The justices began meeting in person in April for private meetings to discuss cases, and all nine justices are fully vaccinated. But with the continuing coronavirus pandemic and a surge in cases due to the delta variant, the court will remain closed to the public.

While oral arguments have been held over the phone for the last year and a half, real-time oral arguments have been available to the media for broadcasting to the public. The court anticipates that won’t change with a return to in-person operations, according to the announcement.

That marks a major shift in the court’s transparency because prior to the pandemic, only those sitting in the courtroom had real-time access to the proceedings.

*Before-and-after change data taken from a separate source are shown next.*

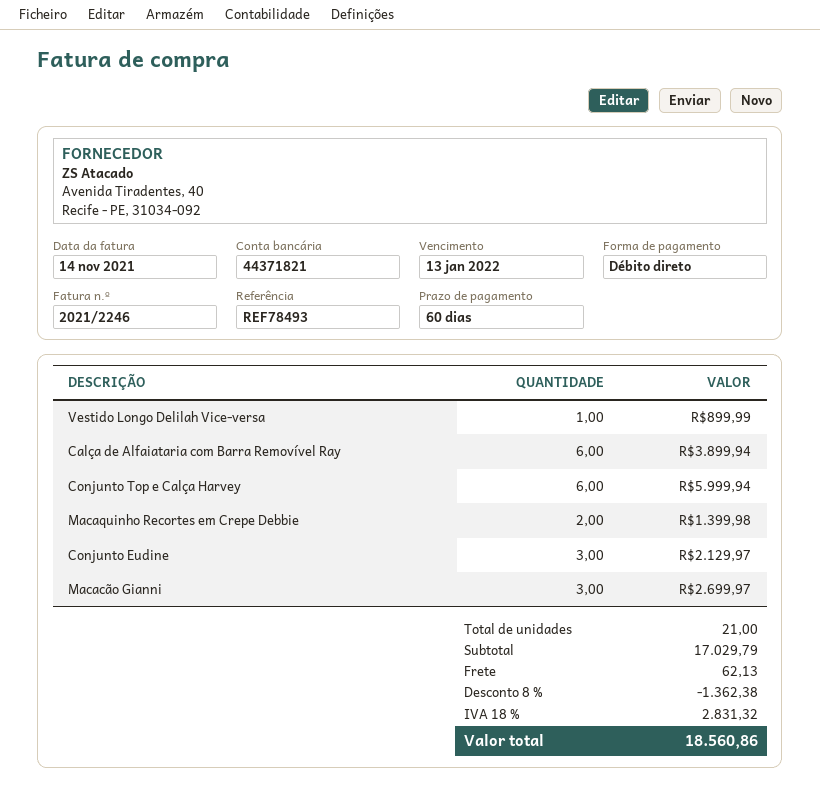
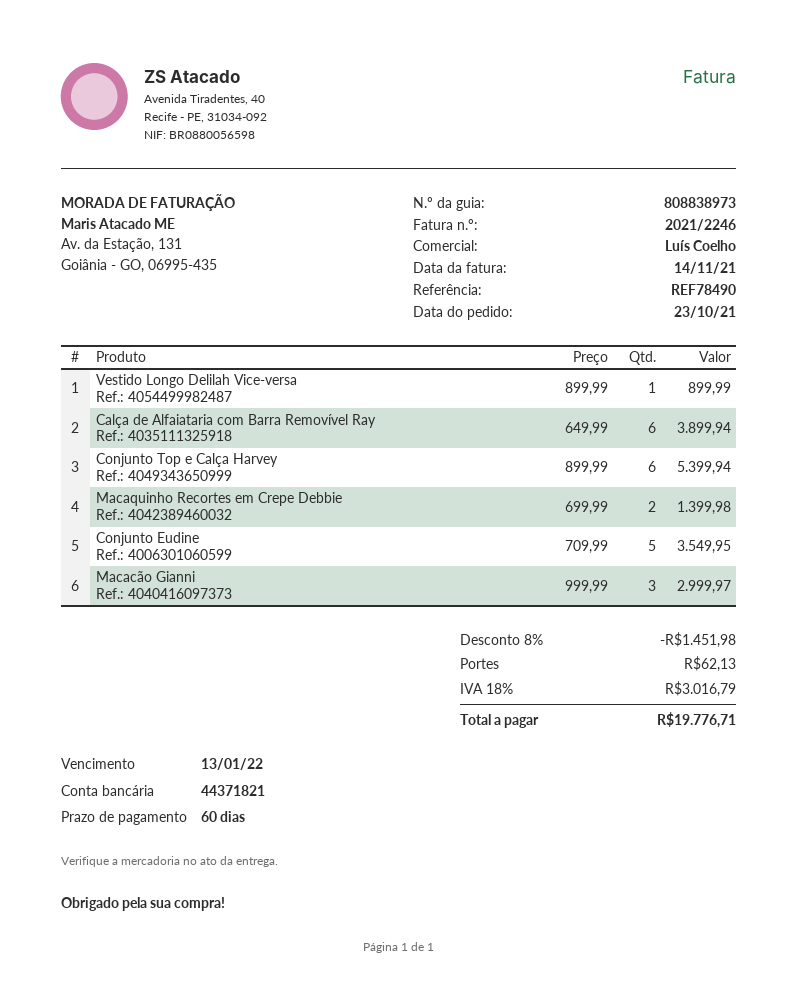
reference: REF78493 -> REF78490
Conjunto Top e Calça Harvey: 6 for 5999.94 -> 6 for 5399.94
Conjunto Eudine: 3 for 2129.97 -> 5 for 3549.95
Macacão Gianni: 3 for 2699.97 -> 3 for 2999.97
discount: 8% = 1362.38 -> 8% = 1451.98
tax: 18% = 2831.32 -> 18% = 3016.79
total: 18560.86 -> 19776.71

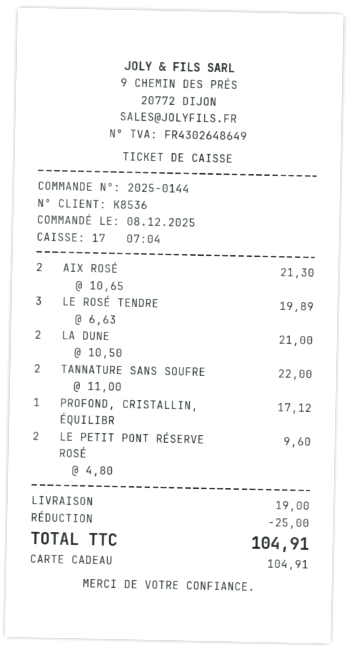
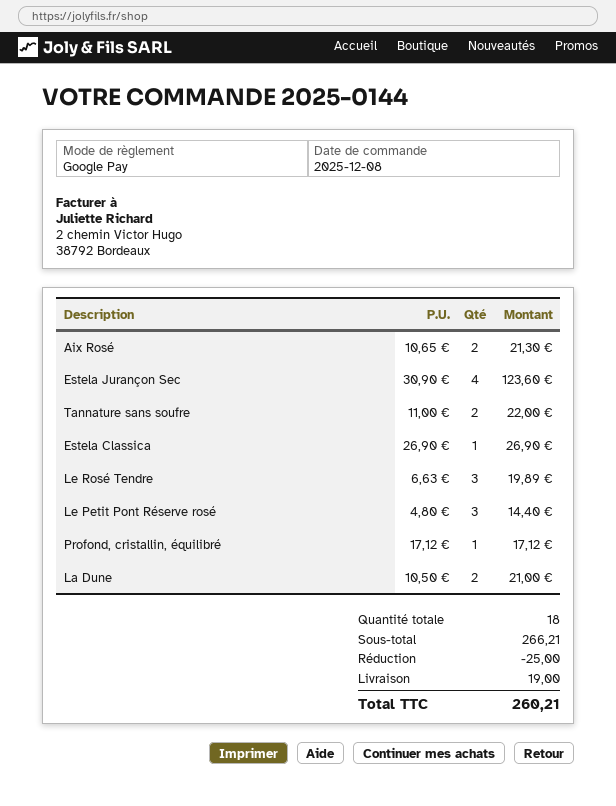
payment method: gift card -> Google Pay
LE PETIT PONT RÉSERVE ROSÉ: 2 x 4.80 = 9.60 -> 3 x 4.80 = 14.40
Estela Jurançon Sec: none -> 4 x 30.90 = 123.60
Estela Classica: none -> 1 x 26.90 = 26.90
total: 104.91 -> 260.21

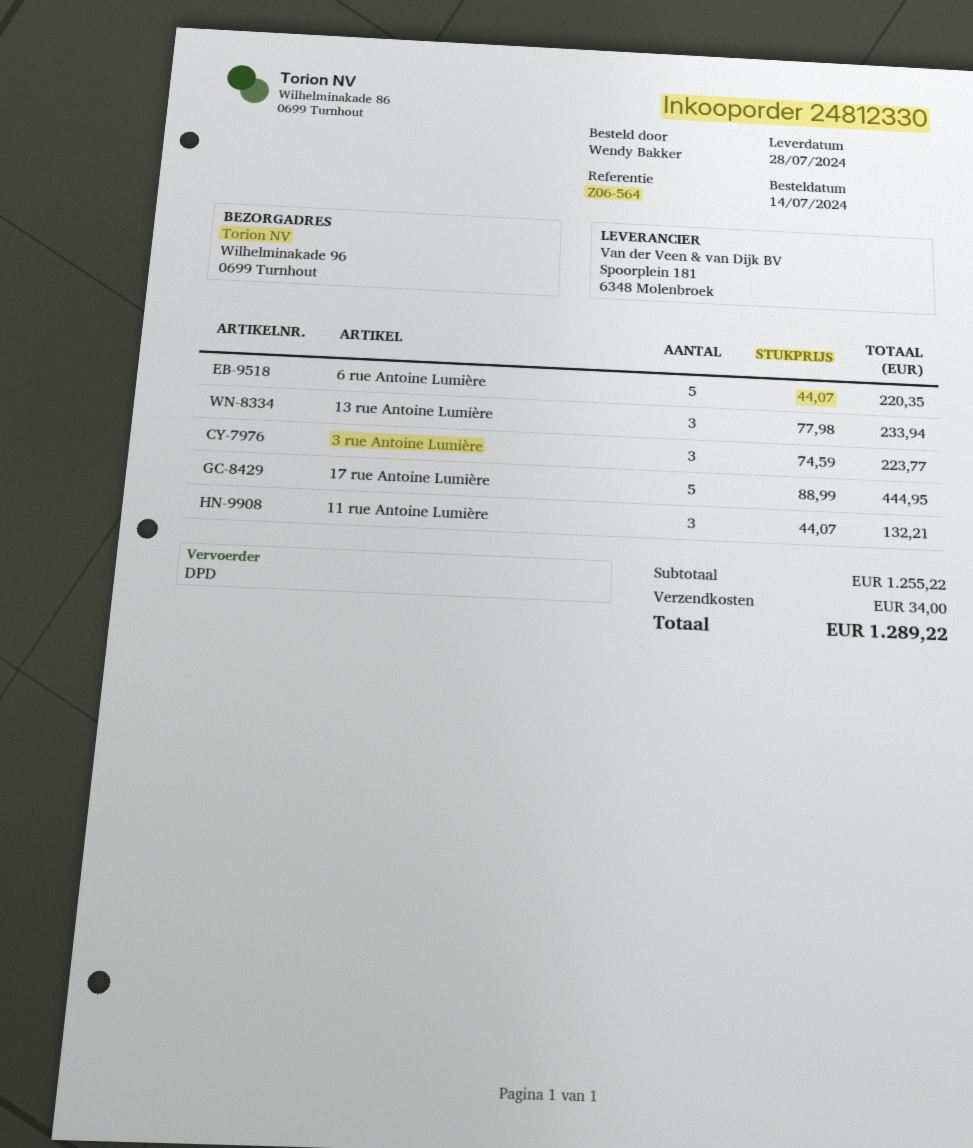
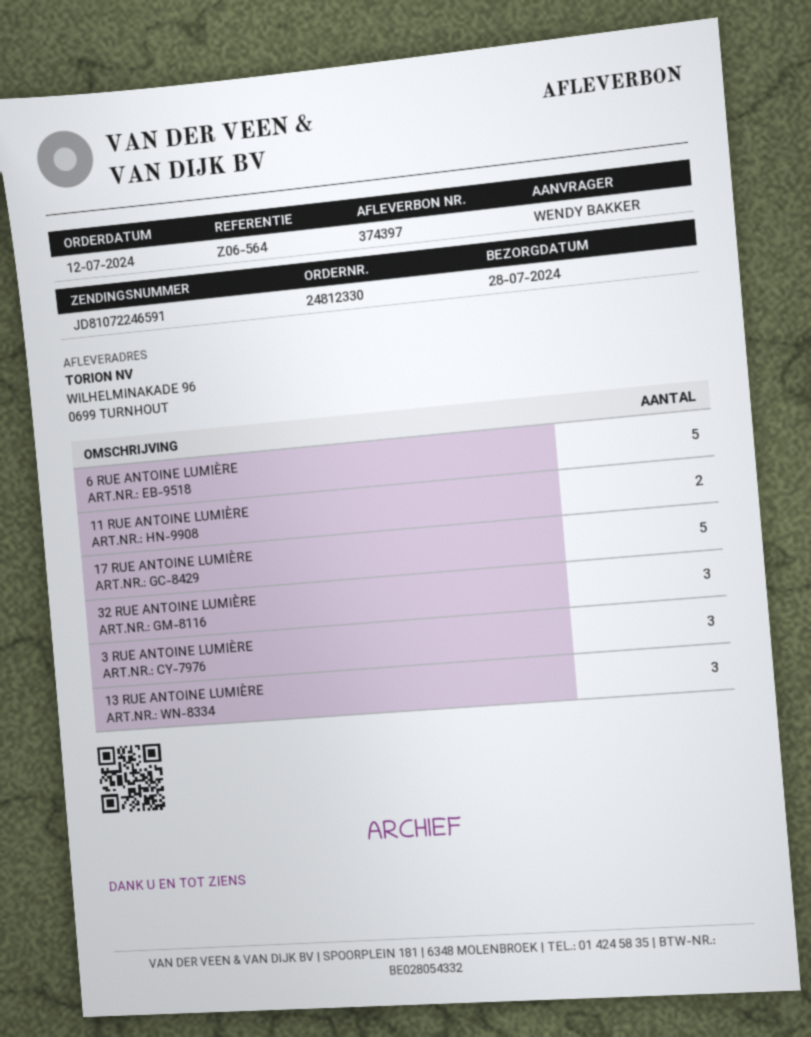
order date: 2024-07-14 -> 2024-07-12
11 rue Antoine Lumière: 3 -> 2
32 RUE ANTOINE LUMIÈRE: none -> 3

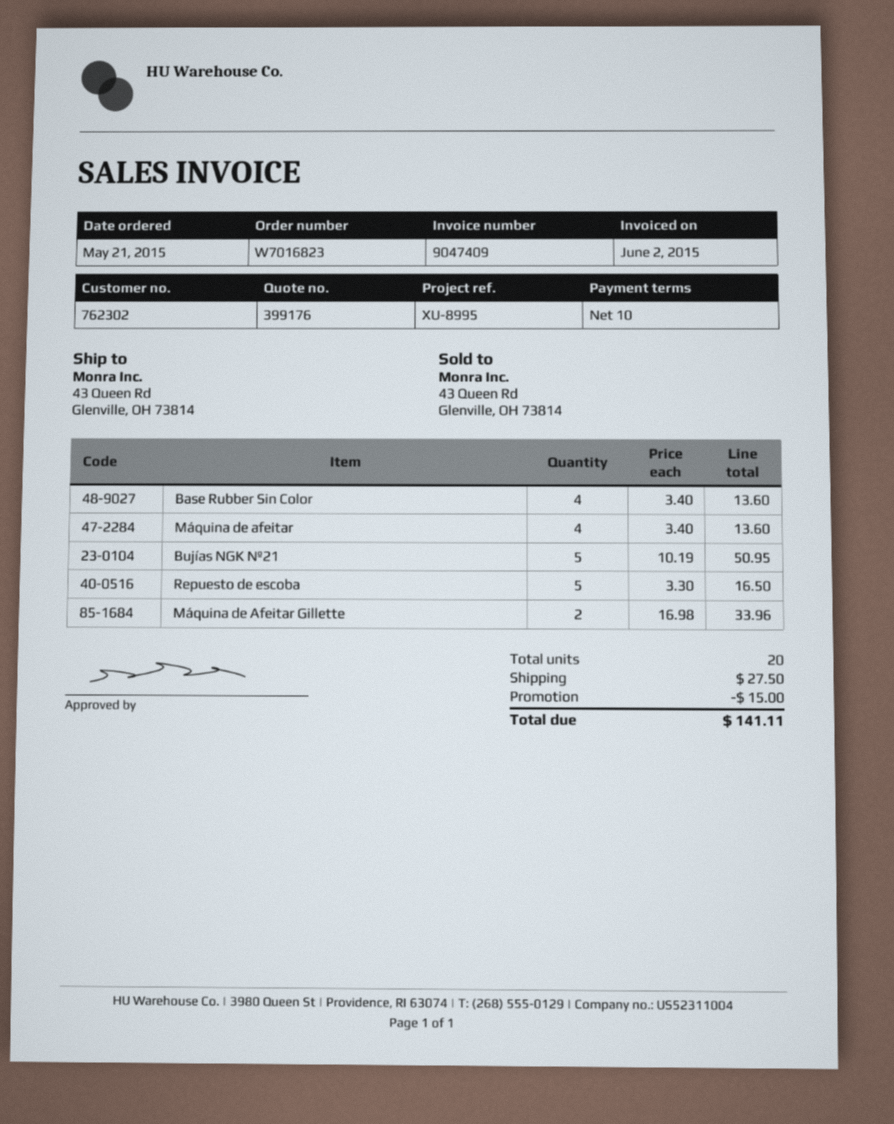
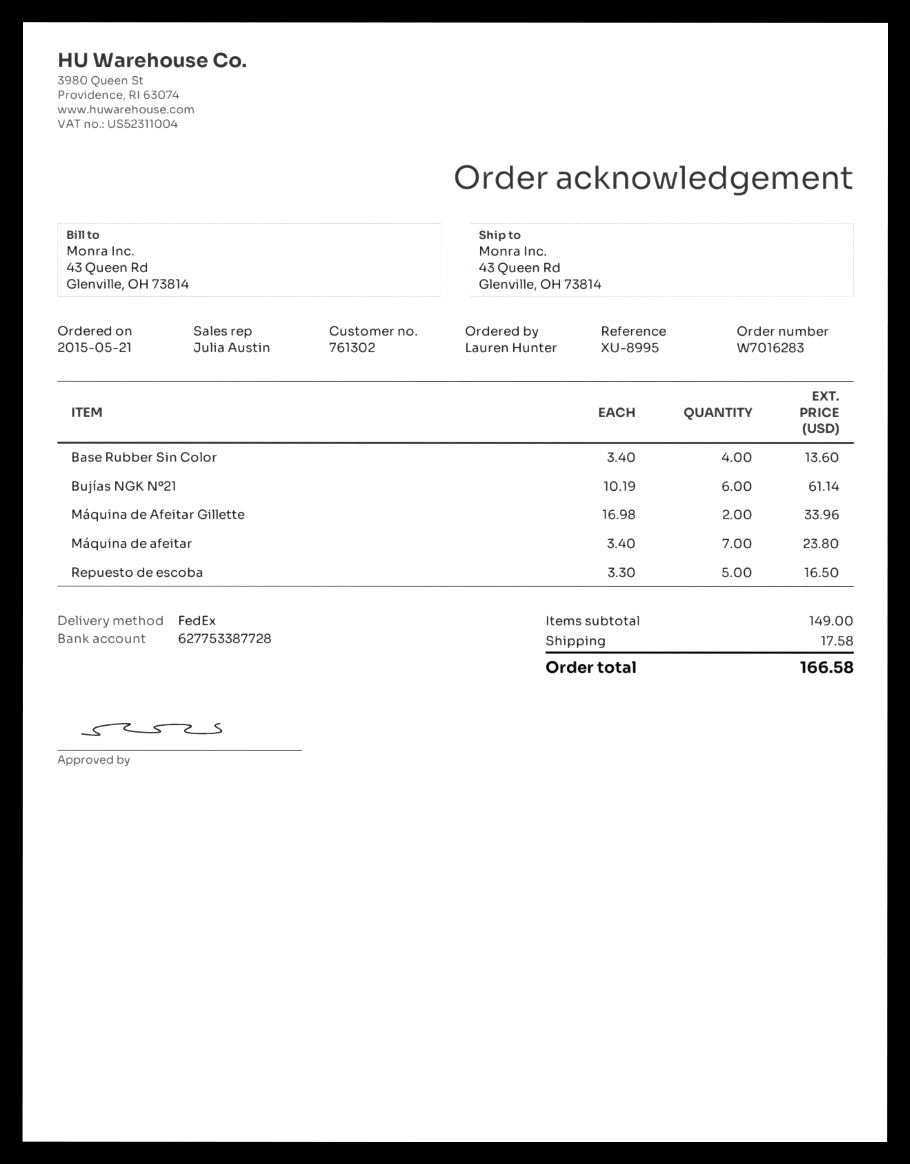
order number: W7016823 -> W7016283
customer number: 762302 -> 761302
Máquina de afeitar: 4 x 3.40 = 13.60 -> 7 x 3.40 = 23.80
Bujías NGK Nº21: 5 x 10.19 = 50.95 -> 6 x 10.19 = 61.14
discount: 15.00 -> none
shipping: 27.50 -> 17.58
total: 141.11 -> 166.58

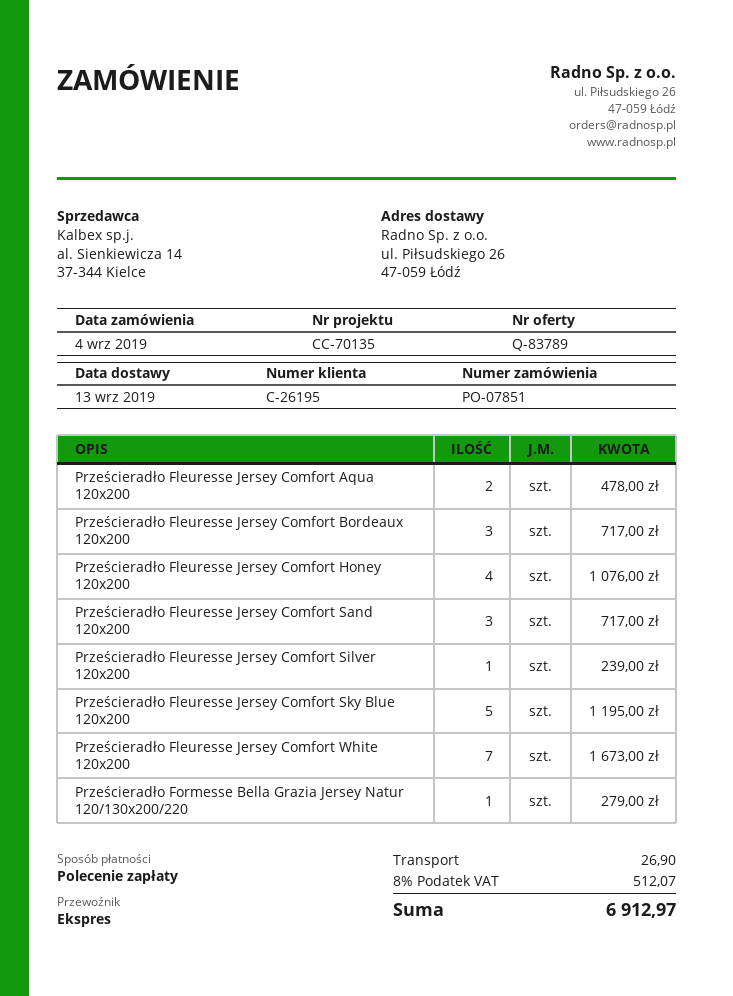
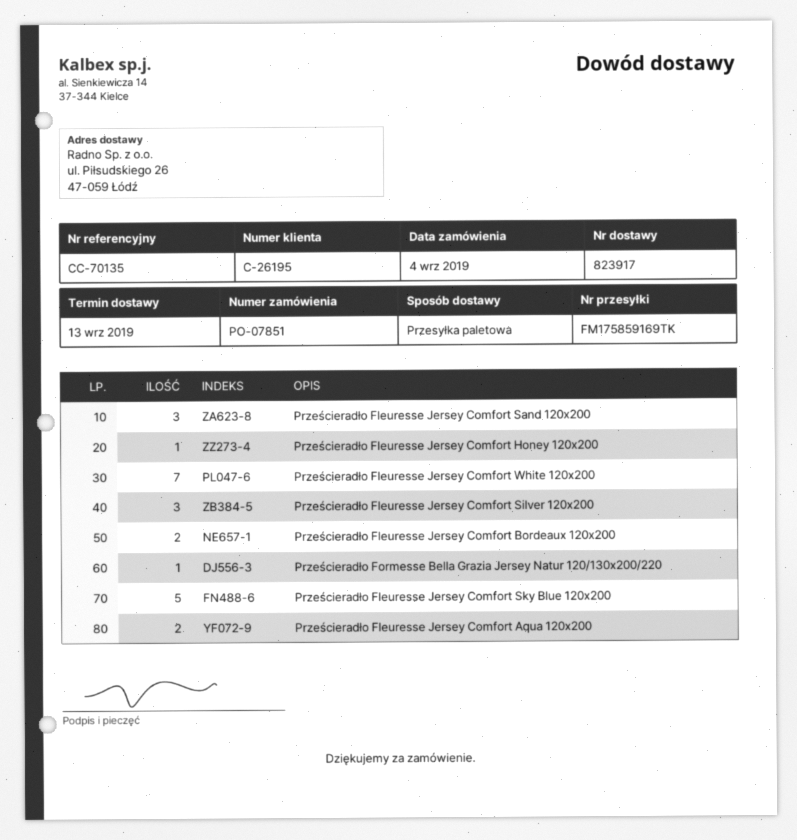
shipping method: express -> pallet freight
Prześcieradło Fleuresse Jersey Comfort Bordeaux 120x200: 3 -> 2
Prześcieradło Fleuresse Jersey Comfort Honey 120x200: 4 -> 1
Prześcieradło Fleuresse Jersey Comfort Silver 120x200: 1 -> 3

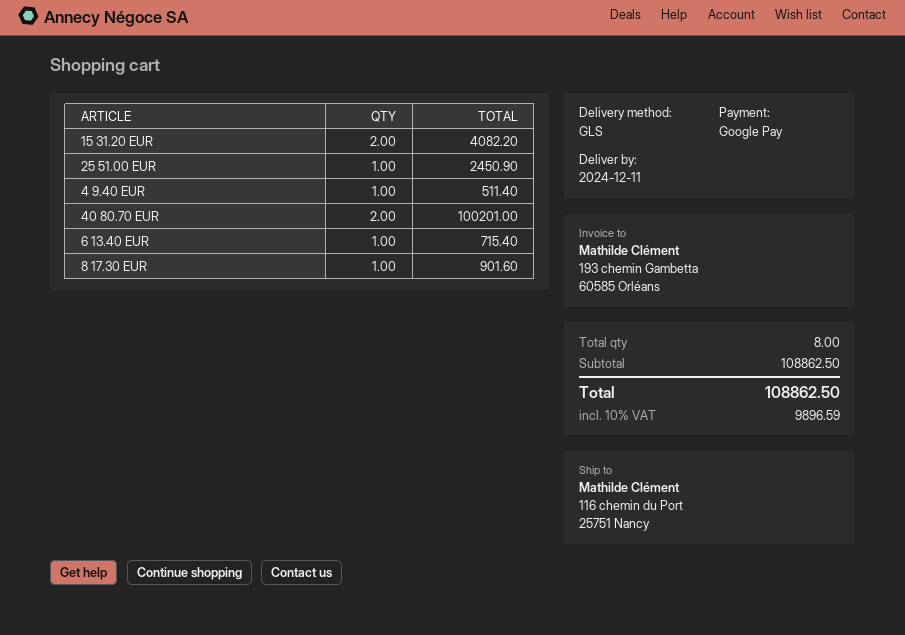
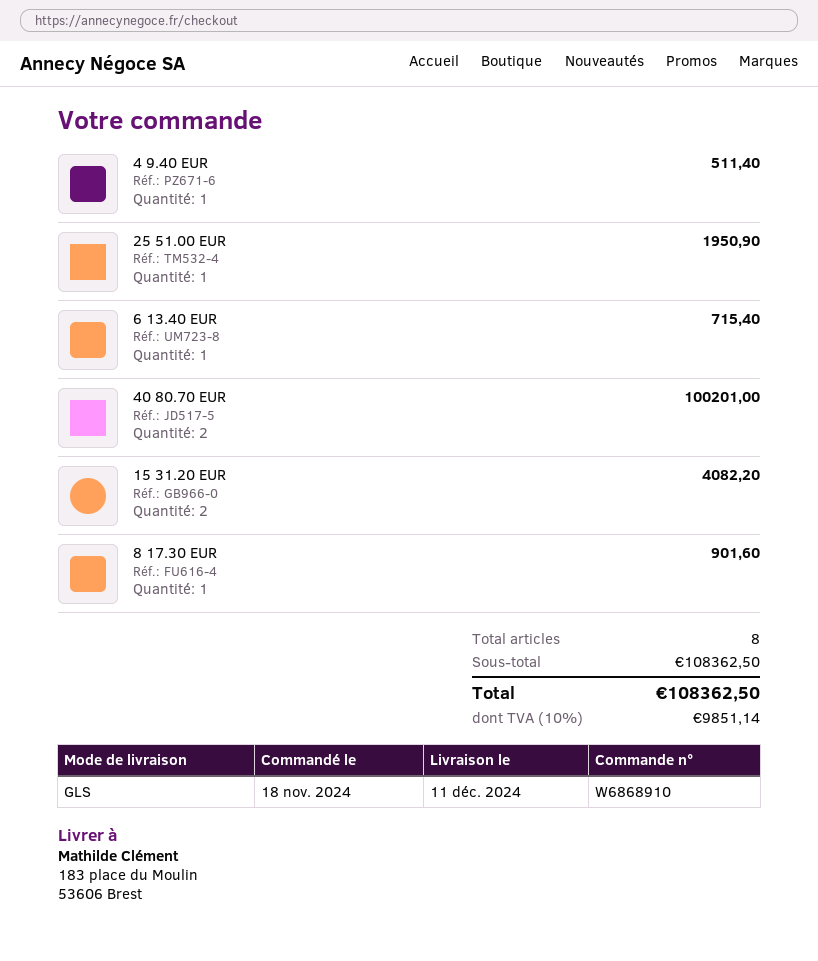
ship to: 116 chemin du Port, 25751 Nancy -> 183 place du Moulin, 53606 Brest
25 51.00 EUR: 1 for 2450.90 -> 1 for 1950.90
subtotal: 108862.50 -> 108362.50
tax: 10% = 9896.59 -> 10% = 9851.14
total: 108862.50 -> 108362.50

Audio recordings of oral arguments were made available to the public at the end of each week, and transcripts of arguments were made available the same day.

The court that is returning to the bench in October is not the same as the one that left in March 2020. Before Ruth Bader Ginsburg died in September of last year, the court’s conservatives held a narrow 5-4 majority.

Now conservatives have a powerful 6-3 majority after the confirmation of Amy Coney Barrett, nominated by former President Donald Trump, about a week before the 2020 presidential election — causing an uproar among Democrats over the last-minute appointment. Coney Barret has yet to hear in-person arguments since joining the court.

The court will return from its summer recess to hear arguments Oct. 4 in the cases of Mississippi v. Tennessee, which will determine if Mississippi has sole control of the state’s groundwater, and Wooden v. United States, which will determine whether crimes committed in a sequential spree are considered separate occasions, according to SCOTUSblog.